> _WORK REQUIRED_
An unchanged copy of each entry below is needed; keep the pictures out of it.

> _RECORDS TO PROCESS_

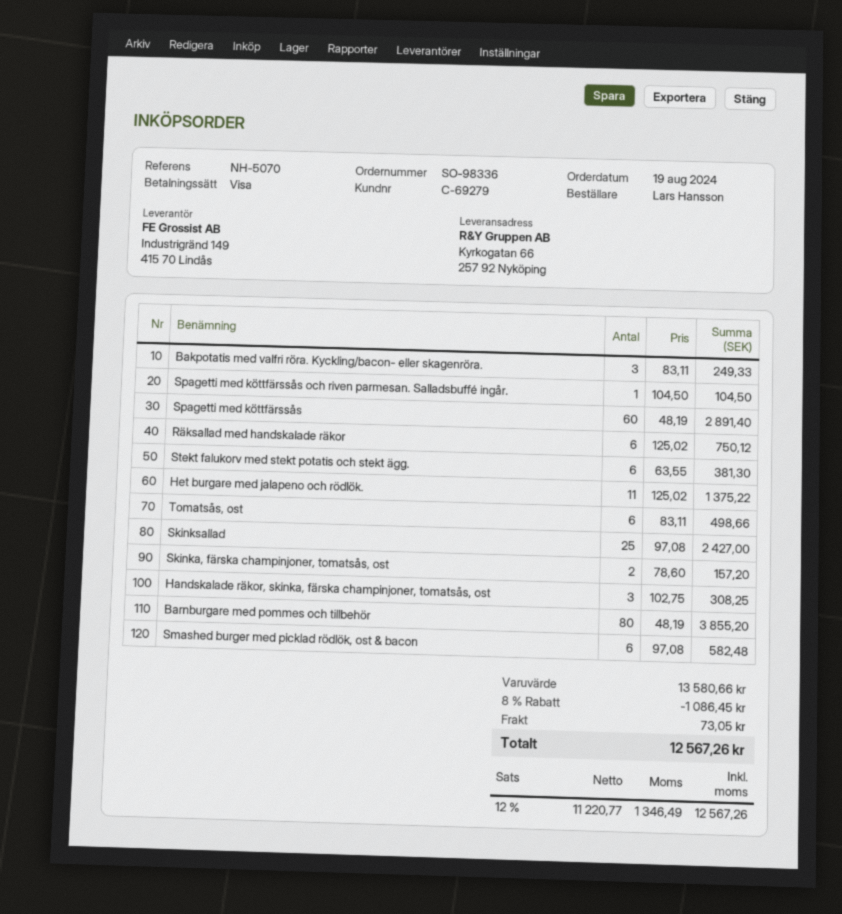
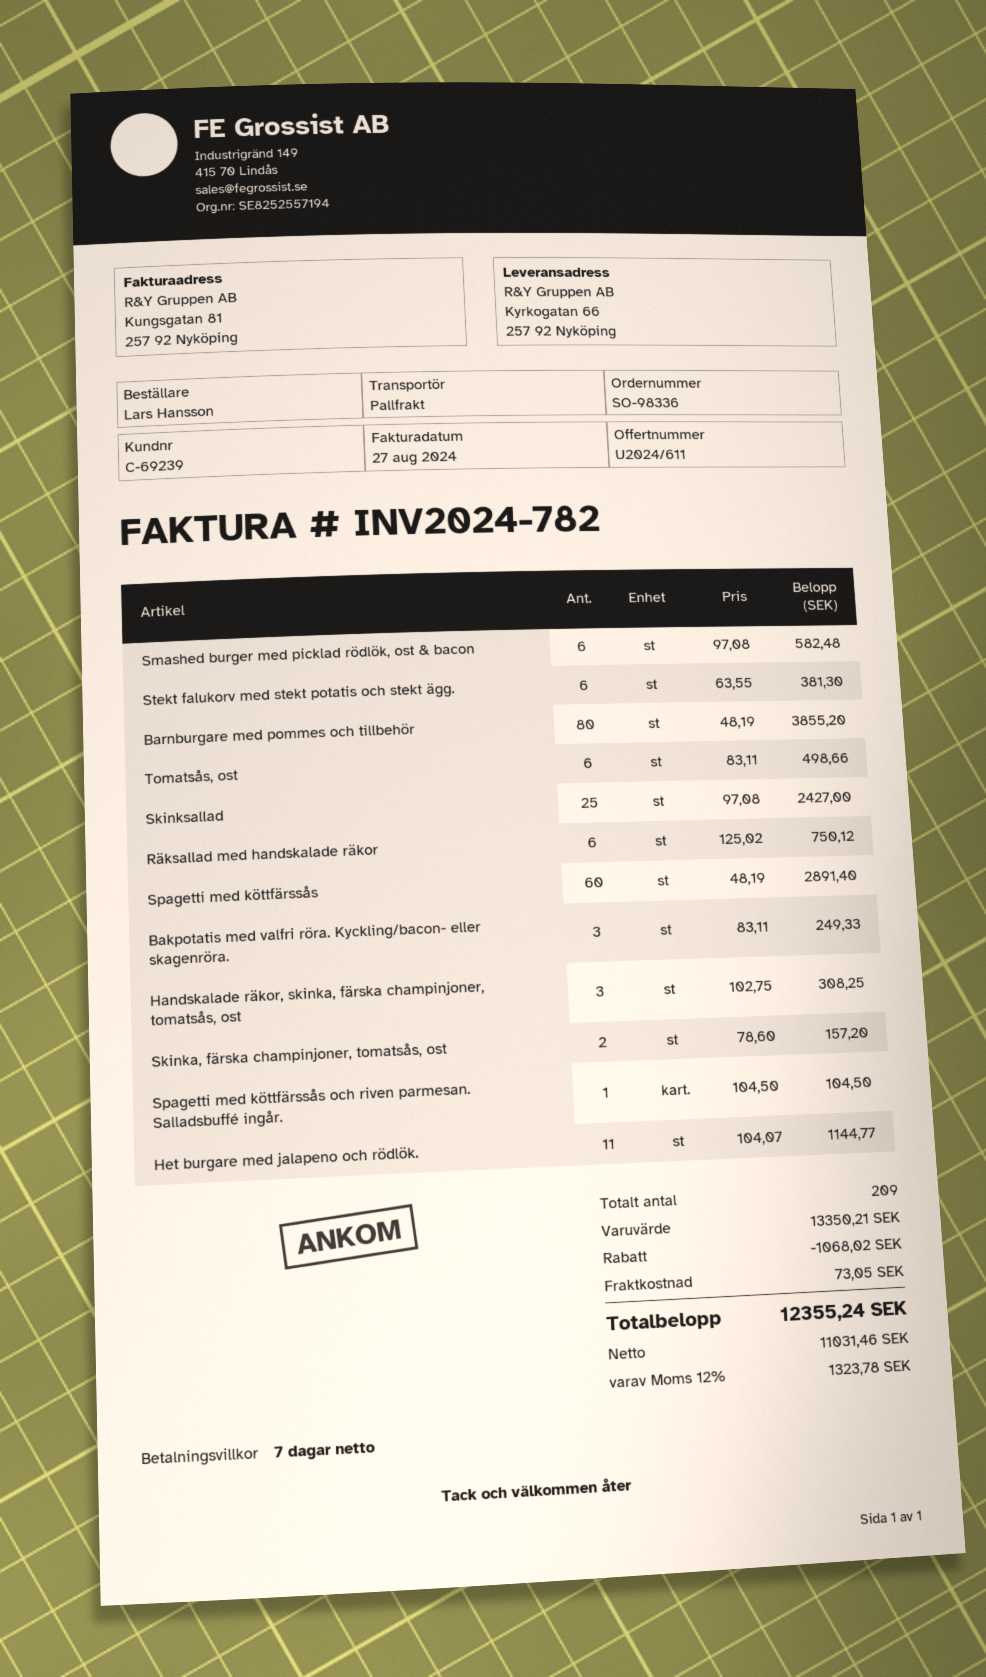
customer number: C-69279 -> C-69239
Het burgare med jalapeno och rödlök.: 11 x 125.02 = 1375.22 -> 11 x 104.07 = 1144.77
subtotal: 13580.66 -> 13350.21
discount: 1086.45 -> 1068.02
net: 11220.77 -> 11031.46
tax: 12% = 1346.49 -> 12% = 1323.78
total: 12567.26 -> 12355.24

> _RESPONSE BELOW_
customer number: C-69279 -> C-69239
Het burgare med jalapeno och rödlök.: 11 x 125.02 = 1375.22 -> 11 x 104.07 = 1144.77
subtotal: 13580.66 -> 13350.21
discount: 1086.45 -> 1068.02
net: 11220.77 -> 11031.46
tax: 12% = 1346.49 -> 12% = 1323.78
total: 12567.26 -> 12355.24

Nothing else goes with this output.